Fastenal decided in the mid-90s to test out new products. If a customer came into the store for fasteners, they might want to pick up something else why they are in the store. Convenience outweighs price.
In 1995, threaded fasteners were ~70% of sales. By 2000, it was just 51% of sales. Now, Fastenal has 9 different product categories it sells and targeting further product diversity:
The company also decided that in some cases, it made sense to manufacture tools for a customer. This would be rare, but in some cases it would pay off royally (and gain customer loyalty).
In one instance, a Ford plant’s assembly line was shut down by a breakdown that required a few dozen special bolts. Ford’s regular supplier told the company it would have to wait until Monday—three days later. “Meanwhile, it’s costing them something like $50,000 an hour to have this line not operating,” Slaggie [one of Fastenal’s founders] said in the March 11, 1992, Successful Business. “They called us and the part is an oddball, something we don’t have in stock. We had them fax us the blueprint for the machine and we determined we could make it…. We had them finished Sunday afternoon.”
Doing some simple math, $50,000 a day is $1.2MM in cost… for 3 days that would cost the company $3.6MM. Fastenal could make a part and charge $50,000 for it, and I’m sure Ford would pay for that all day… I have no idea what Fastenal charged in this case, but you can see why Fastenal created differentiation here as a service provider.
Decentralized. By the time Fastenal stock became public, they put out some interesting color on how they decided to manage new branch openings:
By reading the company’s filings, you can tell they first want to train their employees to understand the business and industry and then give them the power to make decisions on their own.
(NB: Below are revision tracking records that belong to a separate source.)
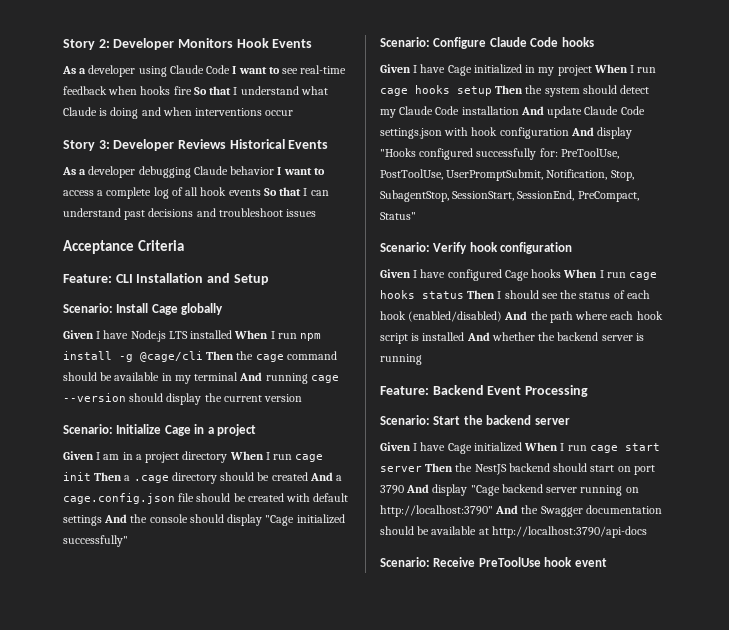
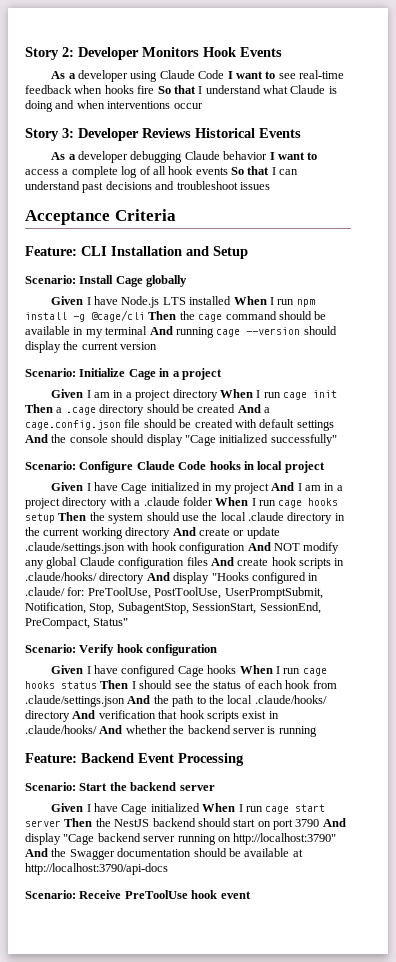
- Scenario: Configure Claude Code hooks
+ Scenario: Configure Claude Code hooks in local project
- Given I have Cage initialized in my project When I run cage hooks setup Then the system should detect my Claude Code installation And update Claude Code settings.json with hook configuration And display "Hooks configured successfully for: PreToolUse, PostToolUse, UserPromptSubmit, Notification, Stop, SubagentStop, SessionStart, SessionEnd, PreCompact, Status"
+ Given I have Cage initialized in my project And I am in a project directory with a .claude folder When I run cage hooks setup Then the system should use the local .claude directory in the current working directory And create or update .claude/settings.json with hook configuration And NOT modify any global Claude configuration files And create hook scripts in .claude/hooks/ directory And display "Hooks configured in .claude/ for: PreToolUse, PostToolUse, UserPromptSubmit, Notification, Stop, SubagentStop, SessionStart, SessionEnd, PreCompact, Status"
- Given I have configured Cage hooks When I run cage hooks status Then I should see the status of each hook (enabled/disabled) And the path where each hook script is installed And whether the backend server is running
+ Given I have configured Cage hooks When I run cage hooks status Then I should see the status of each hook from .claude/settings.json And the path to the local .claude/hooks/ directory And verification that hook scripts exist in .claude/hooks/ And whether the backend server is running

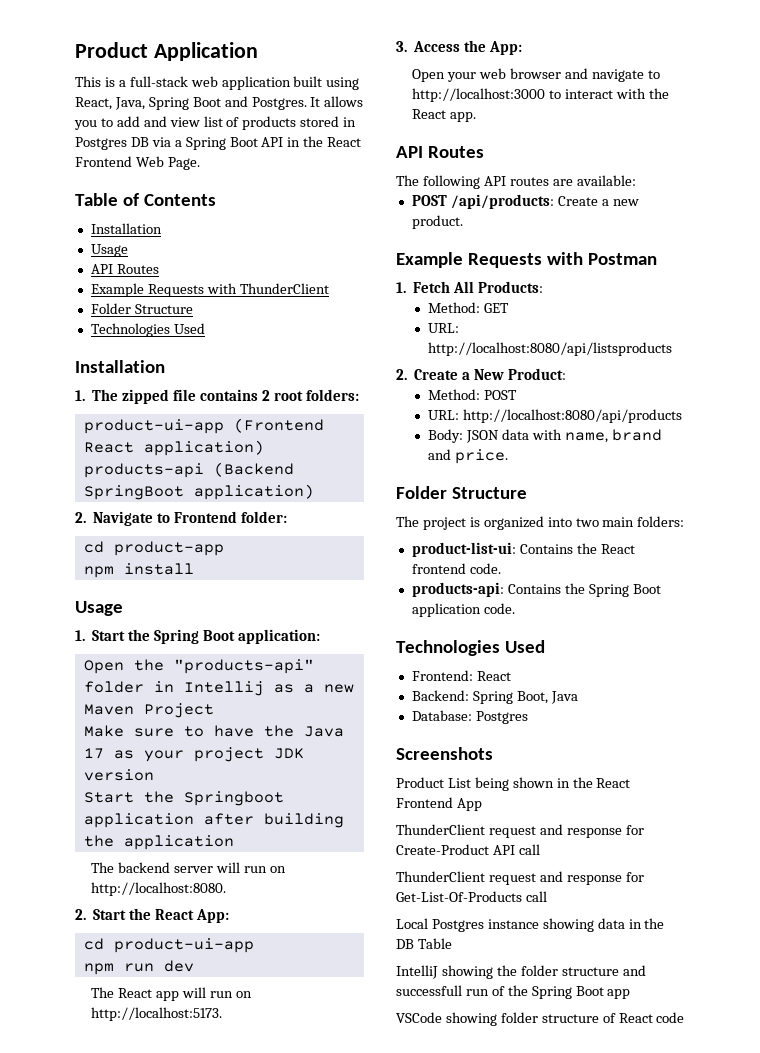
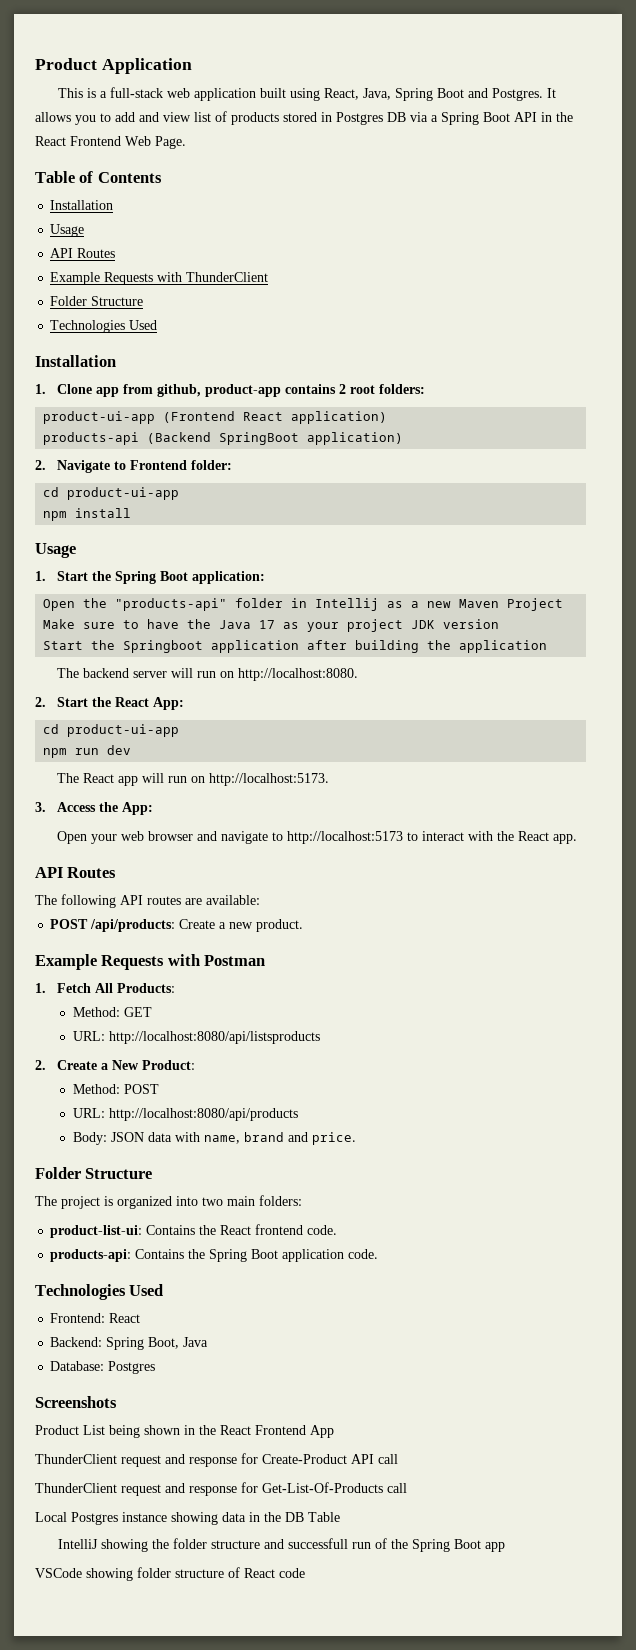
- 1. The zipped file contains 2 root folders:
+ 1. Clone app from github, product-app contains 2 root folders:
  2. Navigate to Frontend folder:
- cd product-app
+ cd product-ui-app
- Open your web browser and navigate to http://localhost:3000 to interact with the React app.
+ Open your web browser and navigate to http://localhost:5173 to interact with the React app.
I’m a relatively cynical person, so I wonder to myself how the employees could possibly know more about what to stock than people who have been operating the business for 20+ years. Two words: Smile & Dial.
Putting it together
I could go on about Fastenal — there is a lot I didn’t touch on about how frugal the company chooses to be — but its performance as “just a fastener distributor” has been truly amazing.
I opened this series saying that I was tired of the terms “asset light” or “high margins” being used to say why a business is “good”… instead, you need to understand what the company has done to make its business sustainable and why they will create above average shareholder value in the long run.
Here are some summary financial metrics for Fastenal compared to other distributor peers.
What jumps off the page to me is (i) its gross margins for a distributor, (ii) its EBITDA margins and (iii) EBITA / Assets (a proxy for ROIC).
High Gross Margins: Its high gross margins relay to me that they truly have targeted their customer in a way that isn’t just based on price – otherwise I think the margins would be much lower.
EBITDA margins: Its EBITDA margins are high, which makes sense given the gross margins. But the delta between gross margins and EBITDA margins is nearly 23% of sales — meaning they spend 23% of sales on selling costs and general and administrative expenses. That’s definitely in the upper half of the group and tells me that they are spending a lot on service for the customer.
EBITA / Assets: One might look at this comp set and say, “hmmm, Fastenal’s metrics are good, but its FCF conversion (rough proxy using EBITDA – Capex over EBITDA) isn’t great because capex is so high.” That’s ok for me – when I look at EBITA / Assets, what Fastenal earns on every dollar of capex it spends is much higher than what I could go out and earn! It also will likely lead to above-average sales growth.
I hope you’ve seen from what I’ve outlined above that Fastenal is very similar to Amazon – relentless focus on the customer. But Kierlen also appreciated hiring the right people and giving autonomy, as shown in this interview I found with some hard-hitting reporters.
“I admit things I never knew how to do well – I admit I was never a good sales person, so I hired a good salesperson.” In some ways it reminds me of Steve Jobs (though it was later learned he had a tendency to micromanage), he did have a great quote:
“It doesn’t make sense to hire smart people and tell them what to do; we hire smart people so they can tell us what to do.”